Pacific Coast Waste and Recycling

Pacific Coast Waste and Recycling, LLC (PCW&R) is a private waste management company located in Compton, California, established in 2005. It is one of the few African-American owned and operated waste and recycling company in California and the United States. In addition to providing waste collection service to businesses throughout Los Angeles, the company also provides municipal waste collection and recycling services for the city of Compton, CA. In 2013, PCW&R was acquired by Republic Services.

==History==
Pacific Coast Waste & Recycling was formed in 2005 by three business partners: Mel Howard, Steve Tucker, and Richard Macias. Howard, Tucker, and Macias all worked in the waste industry, mainly with Waste Management, Inc., before starting their minority-owned venture.

In 2007, Pacific Coast Waste & Recycling was awarded a five-year contract as the City of Compton's trash collection and recycling provider. In 2010, based upon their performance during the preceding three years, the company's agreement with the City of Compton was extended by seven years.

In 2012 the company was awarded a five-year contract as the City of Inglewood's trash collection and recycling provider for rolloff containers. The same year, it was awarded a five-year contract by the Los Angeles County School District for recycling services.

In August 2013, Pacific Coast Waste & Recycling was purchased by Consolidated Disposal Service, LLC, a subsidiary of Republic Services, Inc.
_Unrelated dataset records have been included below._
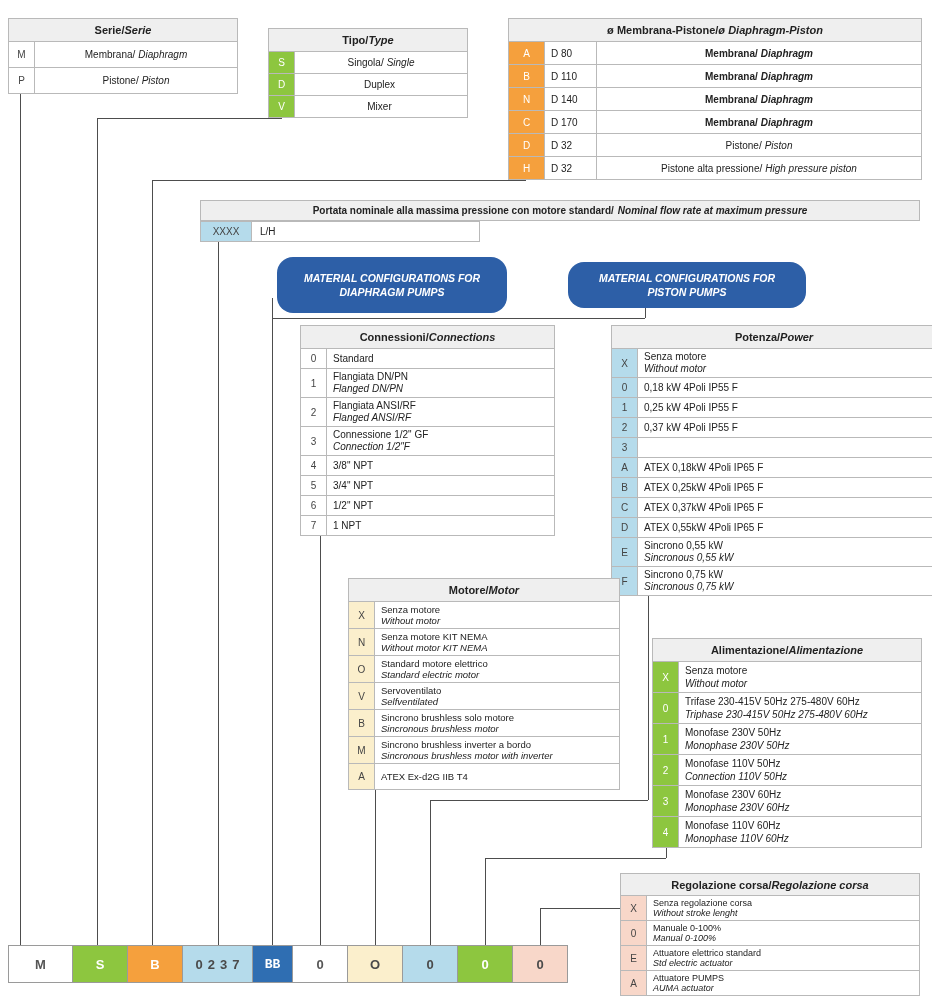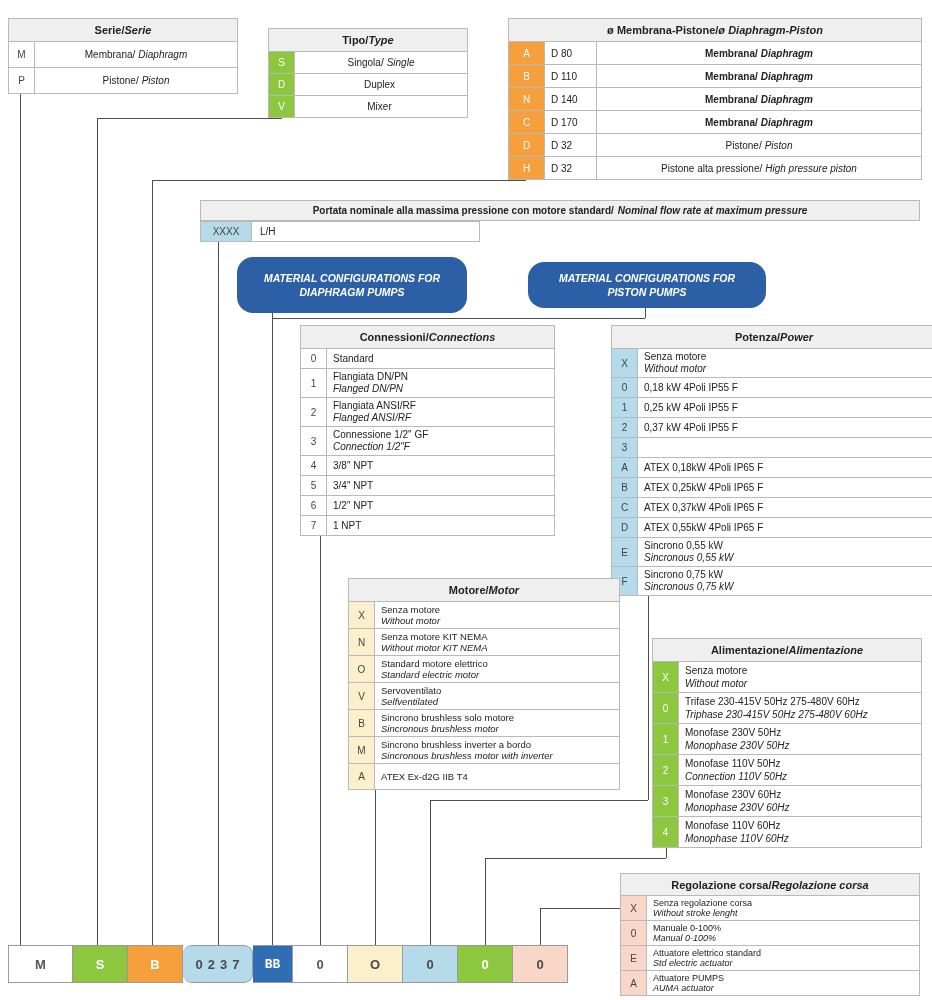--- a/index.html
+++ b/index.html
@@ -77,21 +77,21 @@
   #portata-unit{
     position:absolute;left:252px;top:221px;width:228px;height:21px;
     background:#fff;border:1px solid var(--border);border-left:none;
     display:flex;align-items:center;padding-left:8px;font-size:10px;z-index:2;
   }
 
   .badge{
     position:absolute;background:var(--blue);color:#fff;
     border-radius:16px;display:flex;align-items:center;justify-content:center;
     text-align:center;font-size:10.5px;font-style:italic;font-weight:600;
-    line-height:1.35;padding:12px 22px;z-index:2;
+    line-height:1.35;padding:12px 22px;z-index:2;margin-left:40px;
   }
   #badge-diaphragm{left:237px;top:257px;width:230px;height:56px;}
   #badge-piston{left:528px;top:262px;width:238px;height:46px;}
 
   #tbl-conn{left:300px;top:325px;width:255px;}
   #tbl-conn .row{min-height:20px;}
 
   #tbl-pot{left:611px;top:325px;width:326px;}
   #tbl-pot .row{min-height:20px;}
   #tbl-pot .codecol{background:var(--lightblue);}
@@ -116,21 +116,21 @@
   #code-row{position:absolute;left:8px;top:945px;height:38px;display:flex;z-index:2;}
   .ccell{
     border:1px solid #9a9a9a;
     display:flex;align-items:center;justify-content:center;
     font-size:13px;font-weight:600;color:#555;background:#fff;
   }
   .ccell + .ccell{border-left:none;}
   .ccell:nth-of-type(1){width:65px;}
   .ccell:nth-of-type(2){width:55px;}
   .ccell:nth-of-type(3){width:55px;}
-  .ccell:nth-of-type(4){width:70px;letter-spacing:5px;padding-left:5px;border-radius:9px;}
+  .ccell:nth-of-type(4){width:70px;letter-spacing:5px;padding-left:5px;}
   .ccell:nth-of-type(5){width:40px;font-family:Liberation Mono, monospace;}
   .ccell:nth-of-type(6),.ccell:nth-of-type(7),.ccell:nth-of-type(8),
   .ccell:nth-of-type(9),.ccell:nth-of-type(10){width:55px;}
   .ccell[data-variant="green"]{background:var(--green);color:#fff;}
   .ccell[data-variant="orange"]{background:var(--orange);color:#fff;}
   .ccell[data-variant="lightblue"]{background:var(--lightblue);color:#4a4a4a;}
   .ccell[data-variant="blue"]{background:var(--bluecell);color:#fff;}
   .ccell[data-variant="cream"]{background:var(--cream);color:#4a4a4a;}
   .ccell[data-variant="pink"]{background:var(--pink);color:#4a4a4a;}
 </style>

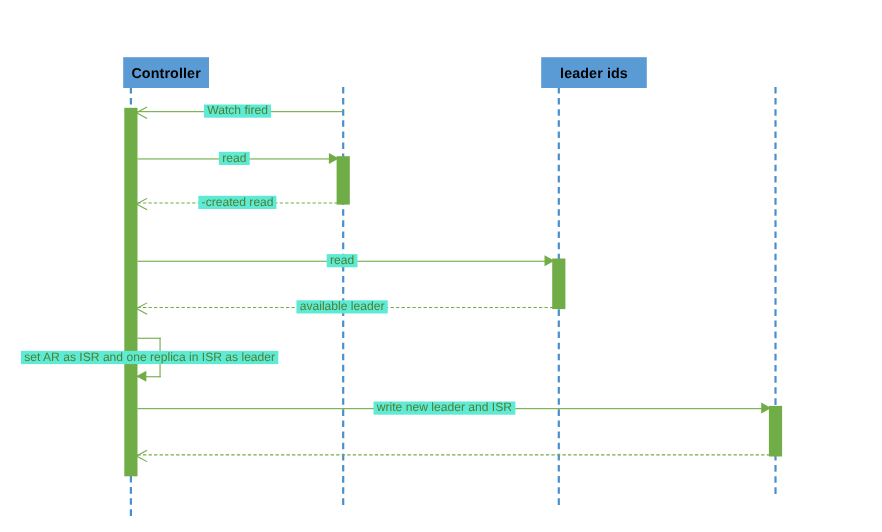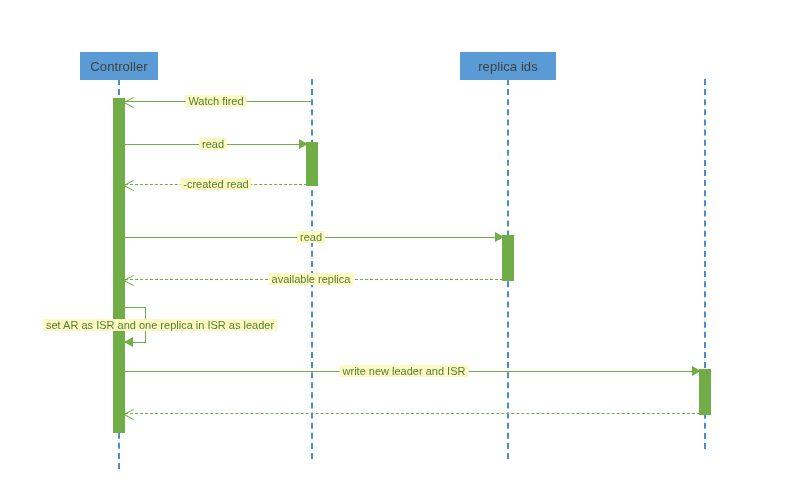--- a/index.html
+++ b/index.html
@@ -15,28 +15,29 @@
     width: 802px;
     height: 484px;
     background: #ffffff;
     overflow: hidden;
   }
   .participant-header {
     position: absolute;
     box-sizing: border-box;
     height: 28px;
     background: #5B9BD5;
-    color: #404040;
+    color: #000000;
     font-size: 13px;
-    font-weight: normal;
+    font-weight: bold;
     display: flex;
     align-items: center;
     justify-content: center;
     letter-spacing: 0.1px;
     white-space: nowrap;
+    margin-left: 32px;
   }
   .lifeline {
     position: absolute;
     width: 0;
     border-left: 2px dashed #4A8FCC;
   }
   .activation {
     position: absolute;
     background: #70AD47;
     width: 12px;
@@ -46,29 +47,28 @@
     height: 0;
     border-top: 1.5px solid #70AD47;
   }
   .msg-line.dashed {
     border-top: 1.5px dashed #70AD47;
   }
   .msg-label {
     position: absolute;
     color: #4F7F2F;
     font-size: 11px;
-    background: #fef9c3;
+    background: #5eead4;
     padding: 0 3px;
     white-space: nowrap;
     transform: translate(-50%, -50%);
     line-height: 12px;
   }
   .msg-label.left-anchor {
     transform: translate(0, -50%);
-    margin-left: 24px;
   }
   .arrowhead {
     position: absolute;
     width: 0;
     height: 0;
   }
   .arrowhead.right {
     border-top: 5px solid transparent;
     border-bottom: 5px solid transparent;
     border-left: 9px solid #70AD47;
@@ -109,21 +109,21 @@
 
   <div class="lifeline" style="left:118px; top:79px; height:390px;"></div>
   <div class="lifeline" style="left:311px; top:79px; height:380px;"></div>
   <div class="lifeline" style="left:507px; top:79px; height:380px;"></div>
   <div class="lifeline" style="left:704px; top:79px; height:370px;"></div>
 
   <div class="participant-header" style="left:80px; top:52px; width:78px;">
     <span>Controller</span>
   </div>
   <div class="participant-header" style="left:460px; top:52px; width:96px;">
-    <span>replica ids</span>
+    <span>leader ids</span>
   </div>
 
   <div class="activation" style="left:113px; top:98px; height:335px;"></div>
   <div class="activation" style="left:306px; top:142px; height:44px;"></div>
   <div class="activation" style="left:502px; top:235px; height:46px;"></div>
   <div class="activation" style="left:699px; top:369px; height:46px;"></div>
 
   <div class="msg-line" style="left:125px; top:101px; width:187px;"></div>
   <div class="open-arrow left" style="left:124px; top:96px;"></div>
   <div class="msg-label" style="left:216px; top:101px;">Watch fired</div>
@@ -135,21 +135,21 @@
   <div class="msg-line dashed" style="left:125px; top:184px; width:187px;"></div>
   <div class="open-arrow left" style="left:124px; top:179px;"></div>
   <div class="msg-label" style="left:216px; top:184px;">-created read</div>
 
   <div class="msg-line" style="left:125px; top:237px; width:374px;"></div>
   <div class="arrowhead right" style="left:495px; top:232px;"></div>
   <div class="msg-label" style="left:311px; top:237px;">read</div>
 
   <div class="msg-line dashed" style="left:125px; top:279px; width:383px;"></div>
   <div class="open-arrow left" style="left:124px; top:274px;"></div>
-  <div class="msg-label" style="left:311px; top:279px;">available replica</div>
+  <div class="msg-label" style="left:311px; top:279px;">available leader</div>
 
   <div class="msg-line" style="left:125px; top:307px; width:21px;"></div>
   <div class="selfloop-v" style="left:145px; top:307px; height:36px;"></div>
   <div class="msg-line" style="left:125px; top:342px; width:21px;"></div>
   <div class="arrowhead left" style="left:124px; top:337px;"></div>
   <div class="msg-label left-anchor" style="left:19px; top:325px;">set AR as ISR and one replica in ISR as leader</div>
 
   <div class="msg-line" style="left:125px; top:371px; width:571px;"></div>
   <div class="arrowhead right" style="left:692px; top:366px;"></div>
   <div class="msg-label" style="left:404px; top:371px;">write new leader and ISR</div>

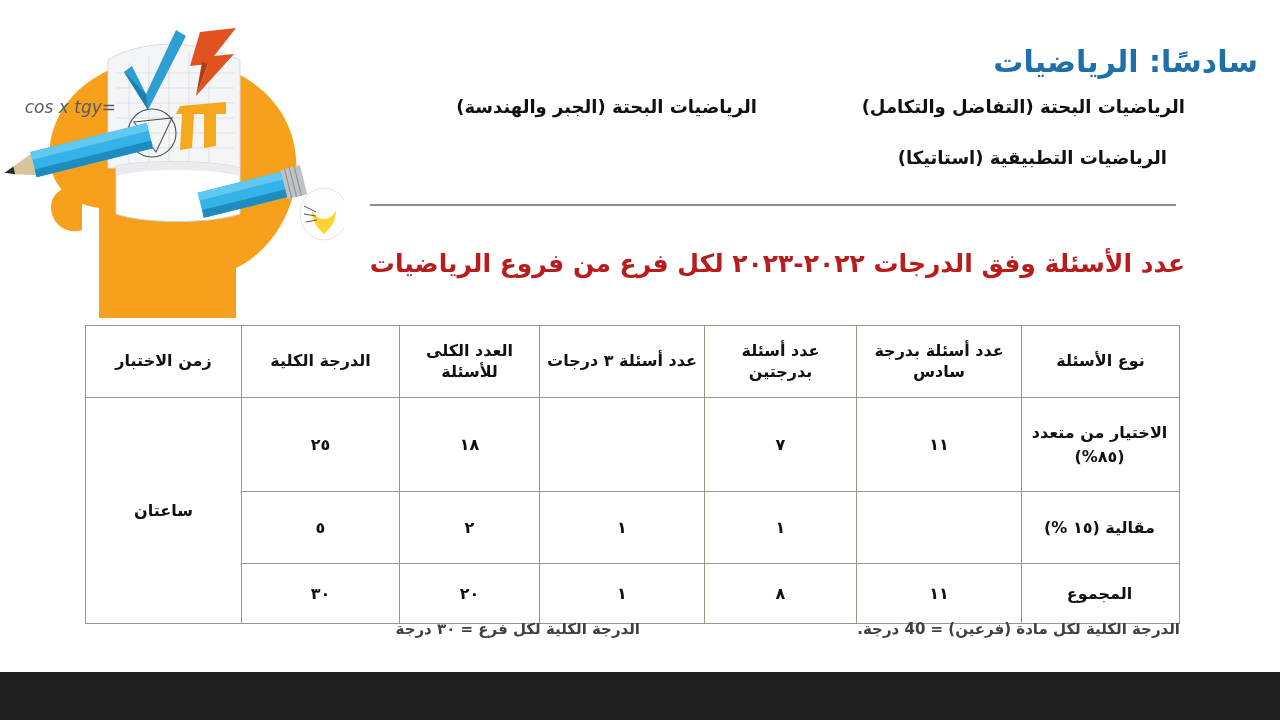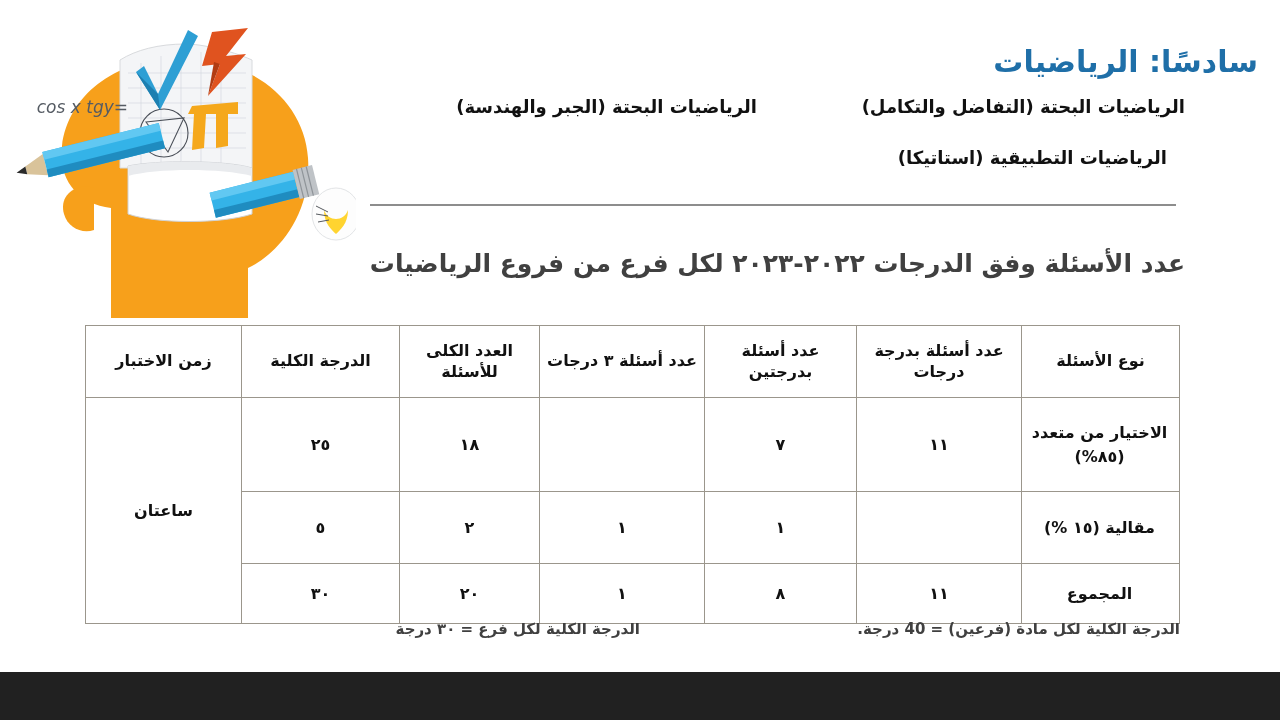--- a/index.html
+++ b/index.html
@@ -5,21 +5,21 @@
   * { margin:0; padding:0; box-sizing:border-box; }
   html, body {
     width:1280px; height:720px;
     background:#ffffff;
     font-family:"DejaVu Sans", sans-serif;
     overflow:hidden;
   }
   #slide { position:relative; width:1280px; height:720px; background:#fff; }
 
   
-  .art { position:absolute; left:16px; top:18px; width:340px; height:300px; }
+  .art { position:absolute; left:4px; top:18px; width:340px; height:300px; }
   .art svg { width:100%; height:100%; display:block; }
 
   
   .title {
     position:absolute; right:22px; top:44px;
     font-size:30px; font-weight:bold;
     color:#1f6fa8; letter-spacing:0;
     white-space:nowrap;
     text-align:center;
   }
@@ -33,21 +33,21 @@
 
   .rule {
     position:absolute; left:370px; top:204px; width:806px; height:0;
     border-top:2px solid #8d8d8d;
   }
 
   
   .redhead {
     position:absolute; right:95px; top:248px; width:1090px;
     text-align:right;
-    font-size:25px; font-weight:bold; color:#404040;
+    font-size:25px; font-weight:bold; color:#b91c1c;
     line-height:1.25; white-space:nowrap;
   }
 
   
   .tbl-wrap { position:absolute; left:86px; top:325px; width:1094px; }
   table.grid { border-collapse:collapse; width:1094px; table-layout:fixed; }
   table.grid th, table.grid td {
     border:1px solid #9b968c;
     text-align:center; vertical-align:middle;
     font-size:16px; color:#111; background:#fff;
@@ -190,21 +190,21 @@
           <col class="c-one">
           <col class="c-two">
         <col class="c-thr">
           <col class="c-tot">
           <col class="c-deg">
           <col class="c-time">
       </colgroup>
       <thead>
         <tr>
           <th>نوع الأسئلة</th>
-          <th>عدد أسئلة بدرجة درجات</th>
+          <th>عدد أسئلة بدرجة سادس</th>
           <th>عدد أسئلة بدرجتين</th>
           <th>عدد أسئلة ٣ درجات</th>
           <th>العدد الكلى للأسئلة</th>
           <th>الدرجة الكلية</th>
           <th>زمن الاختبار</th>
         </tr>
       </thead>
       <tbody>
         <tr class="r1">
           <td class="label">الاختيار من متعدد (٨٥%)</td>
==Management and Ownership==
Prior to forming Pacific Coast Waste & Recycling, Mel Howard had worked in an executive capacity in the waste and recycling industry for over 21 years. Mr. Howard held executive positions for USA Waste Services and Waste Management until 2005, when he, Steve Tucker, and Richard Macias formed Pacific Coast Waste & Recycling. Mel Howard served as the company's President and Chief Executive Officer. Steve Tucker served as the company's Chief Operating Officer. Tucker had worked in an executive capacity in the waste industry and recycling industry for over 26 years. Tucker has served as a corporate officer / executive for two Fortune 100 waste industry companies, namely Waste Management, USA Waste Services, and Browning-Ferris Industries. Macias served on the board of directors and was a founding member of a local bank in the San Gabriel Valley. Richard Macias served as Chief financial officer for Pacific Coast Waste & Recycling.

==Corporate Citizenship==
The company sponsors charitable events, provides college scholarships, senior meals programs, and assists local elementary schools with educational materials.